WORK REQUEST | Only the lines of the data below from the one with "- While reducing Teacher Talking Time in the" through the one with "in the classroom" are wanted. Repeat them exactly.

Before-and-after change data:
______

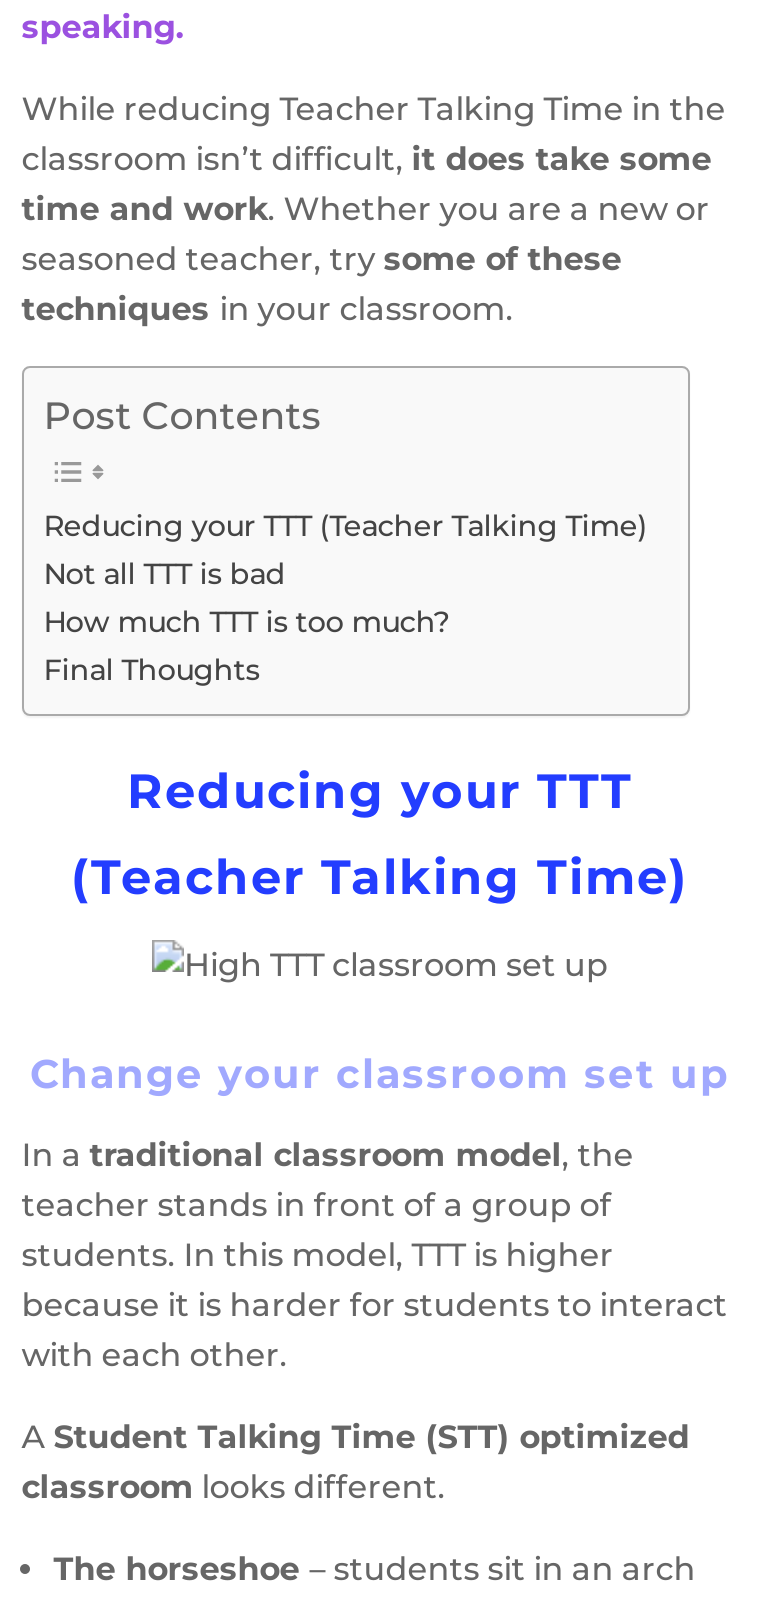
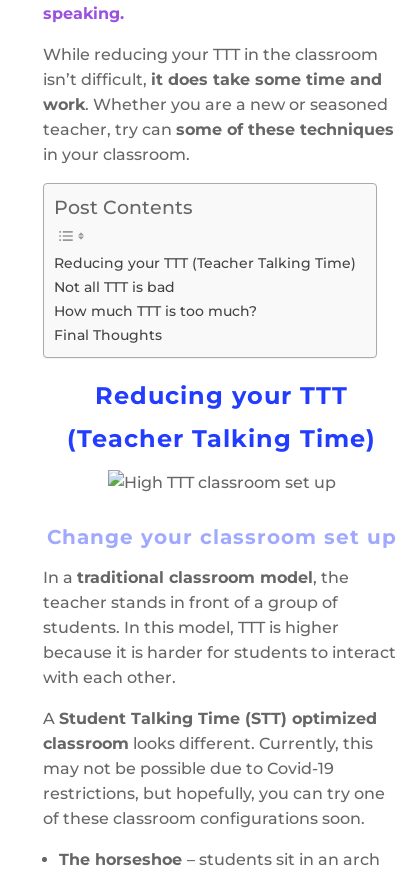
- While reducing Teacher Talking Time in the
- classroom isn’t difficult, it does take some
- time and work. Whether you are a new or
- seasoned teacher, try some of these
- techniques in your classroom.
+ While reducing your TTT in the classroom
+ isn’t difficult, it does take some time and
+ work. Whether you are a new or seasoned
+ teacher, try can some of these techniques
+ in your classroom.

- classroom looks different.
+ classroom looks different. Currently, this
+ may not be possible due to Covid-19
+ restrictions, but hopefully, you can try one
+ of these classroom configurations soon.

______

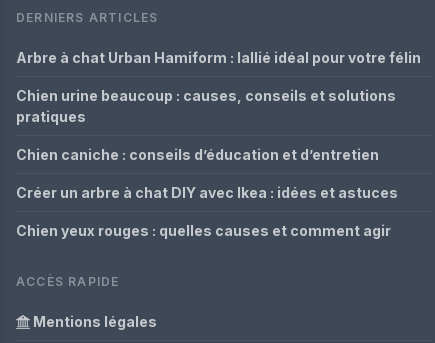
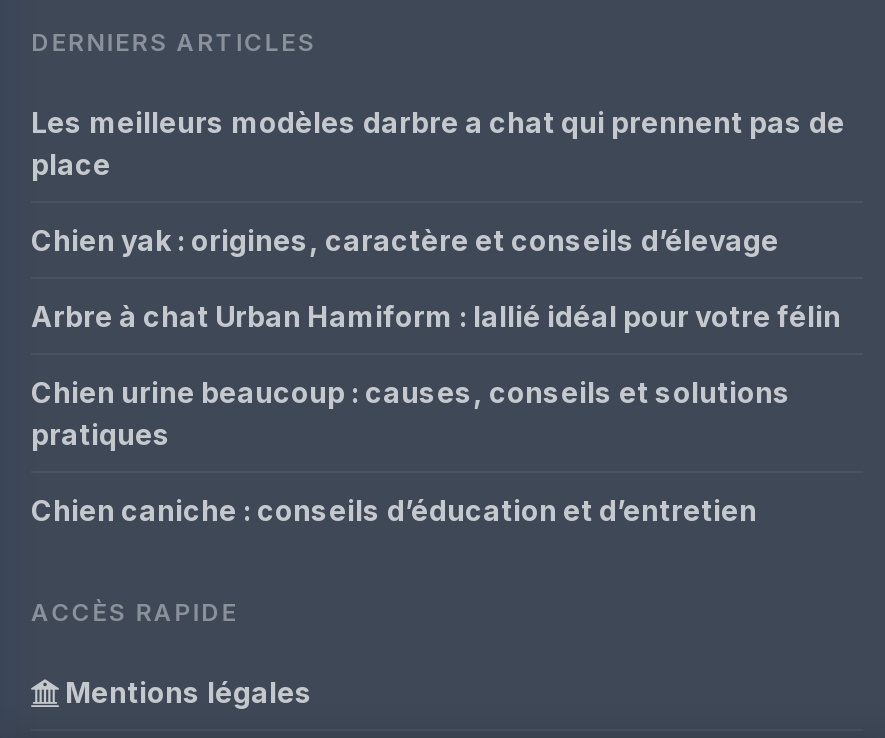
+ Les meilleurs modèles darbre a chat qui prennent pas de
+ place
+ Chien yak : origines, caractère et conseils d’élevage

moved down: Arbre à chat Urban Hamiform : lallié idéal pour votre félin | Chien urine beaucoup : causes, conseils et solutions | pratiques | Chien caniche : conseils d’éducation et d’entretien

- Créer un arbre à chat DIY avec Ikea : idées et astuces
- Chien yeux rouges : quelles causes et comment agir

______

RESPONSE |
- While reducing Teacher Talking Time in the
- classroom isn’t difficult, it does take some
- time and work. Whether you are a new or
- seasoned teacher, try some of these
- techniques in your classroom.
+ While reducing your TTT in the classroom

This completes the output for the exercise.